With this healing story, my mom offers a way to think about the rest of my life. I must move into my head and make my mind shine. Of course, this exactly matches what I want. My body feels foreign and full of pain. Things constantly go wrong with it, and it is even growing pubic hair without me. Being told that my future resides in my head, that it is my best resource, gives me permission to leave my body behind. I will move away from it and lead with my mind. That is what I will do.
Of course, none of this is exactly conscious. I do not suddenly decide, Okay, I am my mind and not my body. Instead, the drift is more subtle, slower. I pay more attention to my visitors, pay even more attention to the nurses. I let my body be turned from side to side; I do not participate. I stop listening to discomfort. I inwardly hold my breath and look outward, away from my body.
Take a moment to c
lench your jaw. Feel how this subtly separates the eyes, the gaze, the intent from the rest of the body. That is what I am doing. My body, especially my paralyzed body, continues to become an object. I judge it rather than connect to it. I leave it rather than feel it. This only deepens my sense of separation. It also gives me better access to anger and disgust. Both are effective ways “out” of body. Ask an anorexic.
I need anger. I need something, anything, because I am terrified. The screw above my right ear has become infected. The surrounding tissue burns and itches, but I shouldn’t have told anyone. Now they’re going to change it—remove the old screw, find another spot, and twist more metal into my skull. I am expecting a trip to an operating room, something to acknowledge what’s coming. But there is no need, I am told. The doctor will do it right in my room, right in my bed. This is not a memory that I want where I sleep, but I am not in charge of venue. I am given a dose of Valium and made to wait. When the doctor arrives, my mom has to leave. She cannot witness what lies ahead for her youngest child. She will return afterward to pick up the pieces.

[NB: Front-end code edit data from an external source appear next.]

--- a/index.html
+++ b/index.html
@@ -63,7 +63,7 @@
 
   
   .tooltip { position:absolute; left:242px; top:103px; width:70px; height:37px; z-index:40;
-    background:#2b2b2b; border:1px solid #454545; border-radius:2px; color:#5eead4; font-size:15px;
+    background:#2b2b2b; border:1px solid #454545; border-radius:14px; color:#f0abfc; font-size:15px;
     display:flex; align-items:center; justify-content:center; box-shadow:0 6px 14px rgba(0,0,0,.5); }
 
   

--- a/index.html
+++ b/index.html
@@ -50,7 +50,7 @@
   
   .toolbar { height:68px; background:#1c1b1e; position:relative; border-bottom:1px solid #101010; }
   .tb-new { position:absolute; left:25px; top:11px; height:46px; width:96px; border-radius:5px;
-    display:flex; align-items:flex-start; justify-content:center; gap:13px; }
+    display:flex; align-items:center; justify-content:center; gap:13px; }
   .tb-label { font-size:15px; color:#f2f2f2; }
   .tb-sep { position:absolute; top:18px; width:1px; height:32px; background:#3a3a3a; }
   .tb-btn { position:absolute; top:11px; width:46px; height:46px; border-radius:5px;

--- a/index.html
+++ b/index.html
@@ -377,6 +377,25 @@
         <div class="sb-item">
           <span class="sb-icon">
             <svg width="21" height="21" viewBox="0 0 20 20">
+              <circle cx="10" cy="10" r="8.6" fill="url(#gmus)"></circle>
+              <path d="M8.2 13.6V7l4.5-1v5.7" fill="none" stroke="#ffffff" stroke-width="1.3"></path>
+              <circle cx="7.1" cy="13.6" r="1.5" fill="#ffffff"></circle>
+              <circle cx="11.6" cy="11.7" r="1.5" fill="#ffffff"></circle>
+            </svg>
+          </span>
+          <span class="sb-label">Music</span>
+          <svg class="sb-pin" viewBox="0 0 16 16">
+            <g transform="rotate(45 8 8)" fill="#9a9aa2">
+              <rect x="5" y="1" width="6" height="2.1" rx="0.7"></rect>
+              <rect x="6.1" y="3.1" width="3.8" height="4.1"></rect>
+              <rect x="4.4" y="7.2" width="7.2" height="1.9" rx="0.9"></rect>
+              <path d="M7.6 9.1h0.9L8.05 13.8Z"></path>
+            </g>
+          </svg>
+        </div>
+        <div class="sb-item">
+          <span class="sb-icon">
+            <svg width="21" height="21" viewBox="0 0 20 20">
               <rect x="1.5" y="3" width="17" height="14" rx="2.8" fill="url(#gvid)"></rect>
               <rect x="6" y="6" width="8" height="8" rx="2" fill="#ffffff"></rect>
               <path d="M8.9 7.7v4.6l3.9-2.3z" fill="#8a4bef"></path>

I notice that the doctor is carrying a regular toolbox. “Is that what I think it is?” I ask.
“Sure is,” he replies with a smile. “See, it’s no big deal. We even use a plain old screwdriver, courtesy of good old Mr. Stanley.” He is trying to lighten the mood. It’s not working. What am I to do? Where will I go? My jaw tightens; an angry focus takes hold. I’m leaving. I lose track of his words as I work to move somewhere else. He is at the side of my head. Warmth begins to touch my ear.